Serangan ke Uni Emirat Arab

Uni Emirat Arab (UEA), sekutu utama AS, menuduh Iran menyerang negara itu dengan rentetan rudal dan drone, membakar kilang minyak di emirat Fujairah bagian timur dan melukai tiga warga negara India. Serangan pada Senin (4/5/2026) menandai serangan pertama terhadap UEA sejak Iran dan Amerika Serikat menyepakati gencatan senjata pada 8 April 2026.

Hal itu terjadi setelah Presiden AS Donald Trump meluncurkan upaya baru untuk mengawal kapal tanker yang terdampar melalui Selat Hormuz, jalur pasokan energi vital yang sebagian besar telah ditutup sejak perang AS-Israel melawan Iran dimulai pada 28 Februari 2026.

Kementerian Pertahanan UEA mengatakan bahwa sistem pertahanan udaranya “berhasil menghadang” 12 rudal balistik, tiga rudal jelajah, dan empat drone yang diluncurkan dari Iran sepanjang hari.

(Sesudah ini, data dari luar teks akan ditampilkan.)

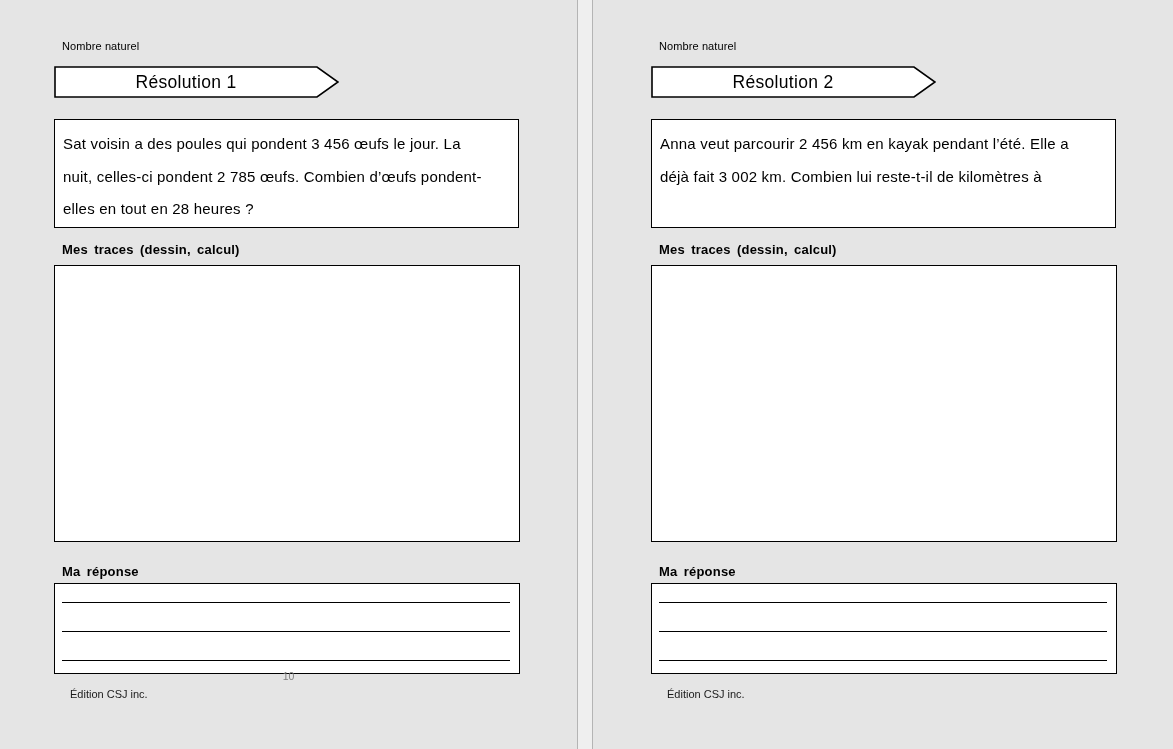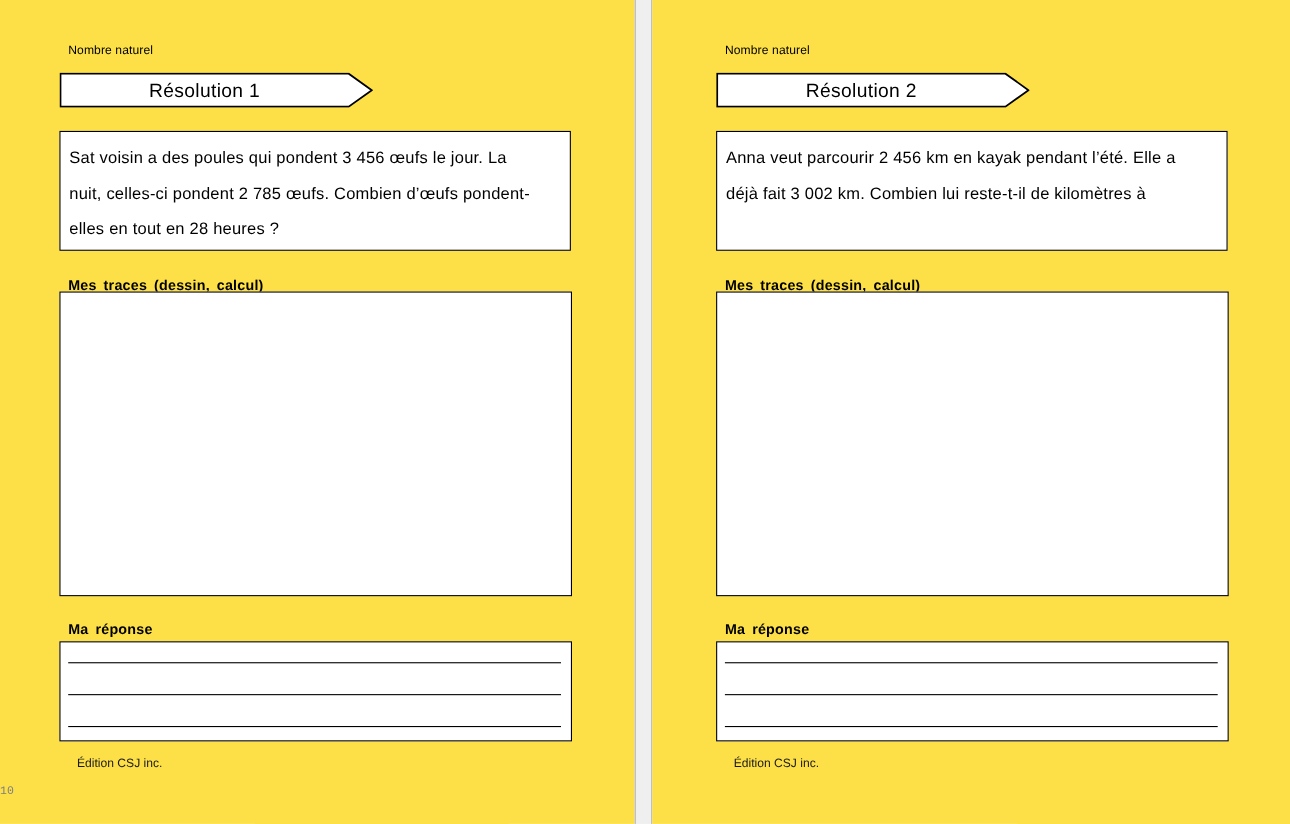--- a/index.html
+++ b/index.html
@@ -29,7 +29,7 @@
     position: absolute;
     top: 0;
     height: 749px;
-    background: #fde047;
+    background: #e5e5e5;
   }
   .page--left  { left: 0;     width: 577px; --ml: 54px; }
   .page--right { left: 593px; width: 580px; --ml: 58px; }

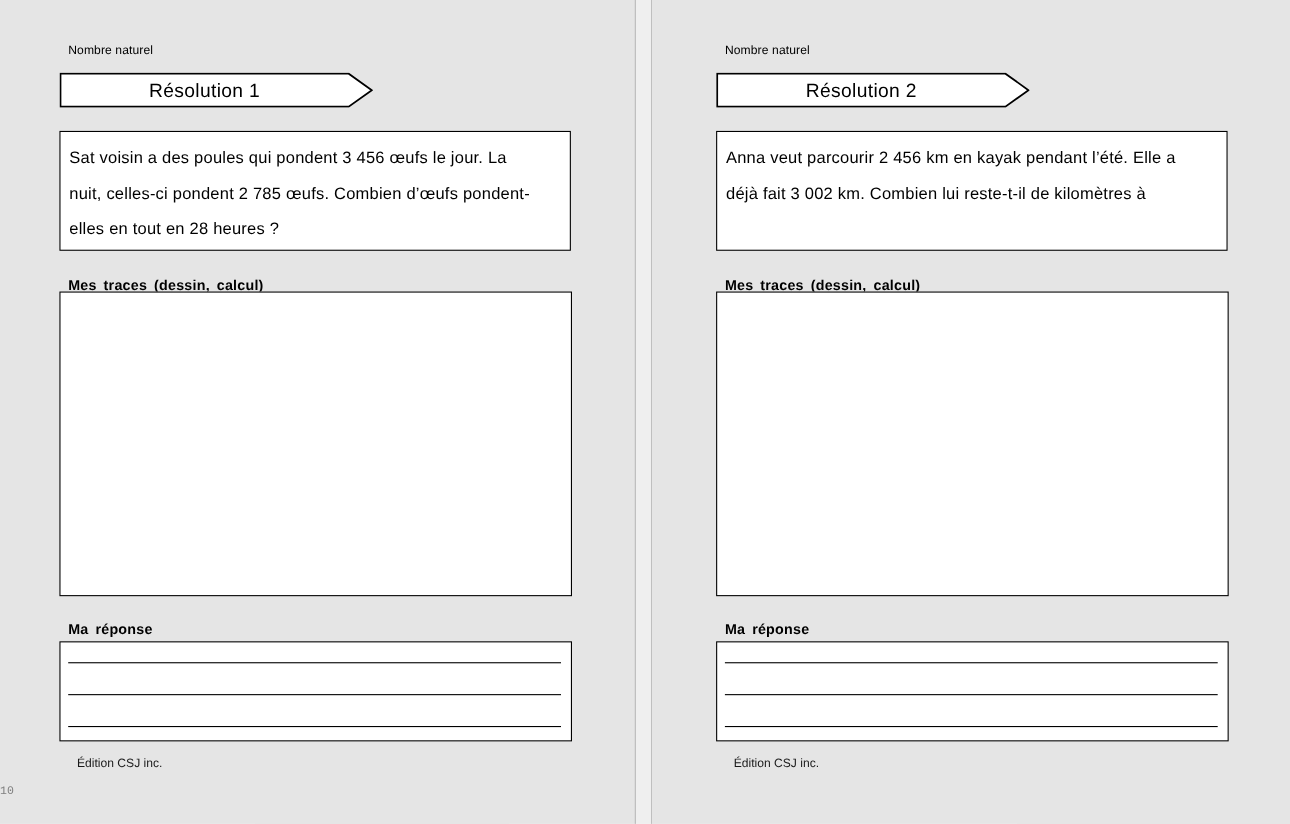--- a/index.html
+++ b/index.html
@@ -89,7 +89,7 @@
     letter-spacing: 0.2px;
     word-spacing: 2.5px;
   }
-  .section-label--traces { top: 252px; }
+  .section-label--traces { top: 242px; }
   .section-label--answer { top: 564px; }
 
   .traces-box {

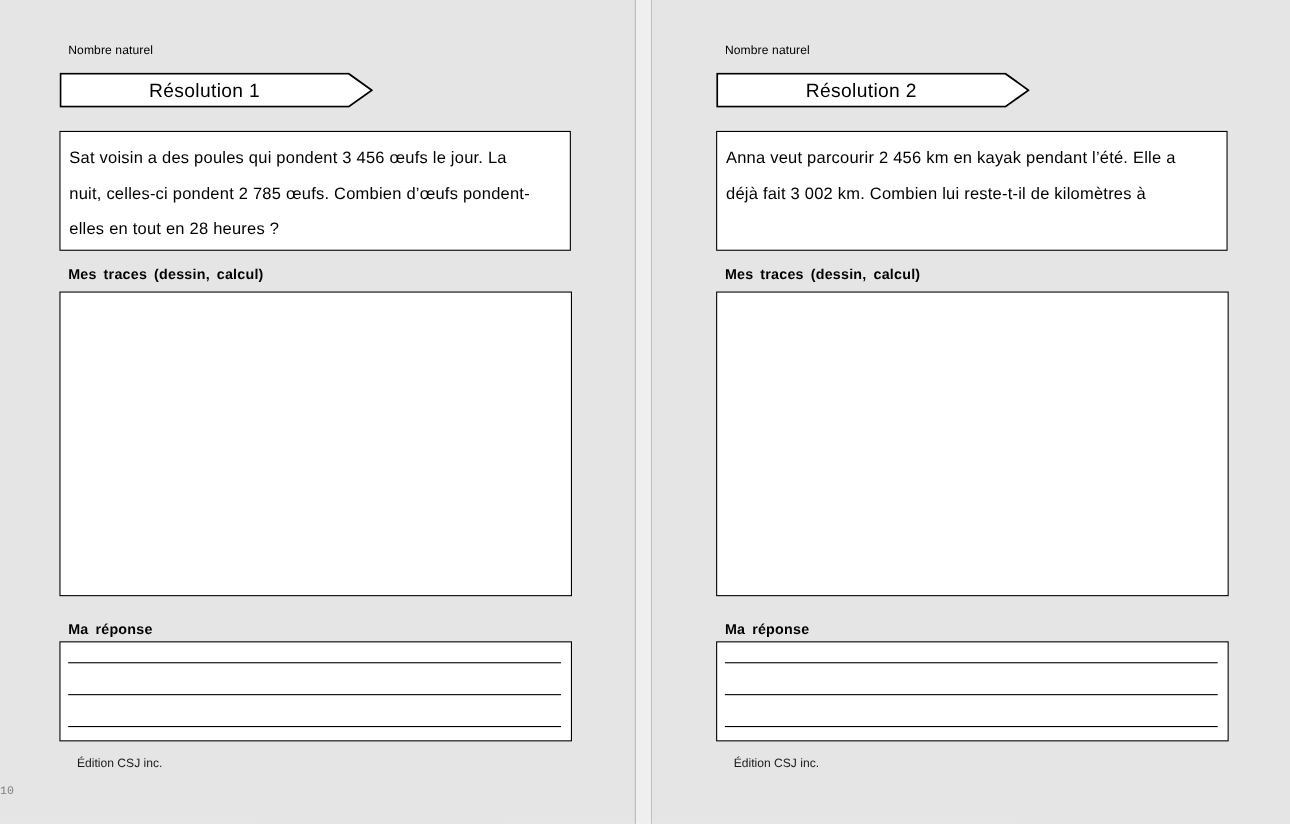--- a/index.html
+++ b/index.html
@@ -132,11 +132,10 @@
   .footer-pagenum {
     position: absolute;
     left: 0; right: 0;
-    top: 714px;
-    text-align: left;
+    top: 670px;
+    text-align: center;
     font-size: 10.5px;
     color: #7f7f7f;
-    font-family: Liberation Mono, monospace;
   }
 </style>
 </head>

Kementerian Luar Negeri negara tersebut mengutuk keras “serangan Iran yang kembali terjadi dan tidak beralasan, yang menargetkan lokasi dan fasilitas sipil di negara tersebut.”

Sementara itu, Iran telah membantah tuduhan Uni Emirat Arab. Stasiun televisi pemerintah IRIB mengutip sumber militer yang berpengetahuan luas yang mengatakan bahwa Iran “tidak memiliki program yang direncanakan sebelumnya untuk menyerang fasilitas minyak yang disebutkan.” Sumber tersebut menghubungkan insiden itu dengan “petualangan militer AS yang bertujuan untuk menciptakan jalur bagi transit ilegal kapal melalui jalur air terlarang di Selat Hormuz.”

Negosiasi antara Iran dan AS mengalami kebuntuan sejak gencatan senjata dimulai pada 8 April, dengan program nuklir Teheran dan cengkeramannya di Selat Hormuz tetap menjadi poin perselisihan utama. Gencatan senjata, yang dicapai melalui mediasi Pakistan, diikuti oleh pembicaraan langsung di Islamabad pada 11 April, tetapi tidak ada kesepakatan yang tercapai mengenai perdamaian yang langgeng.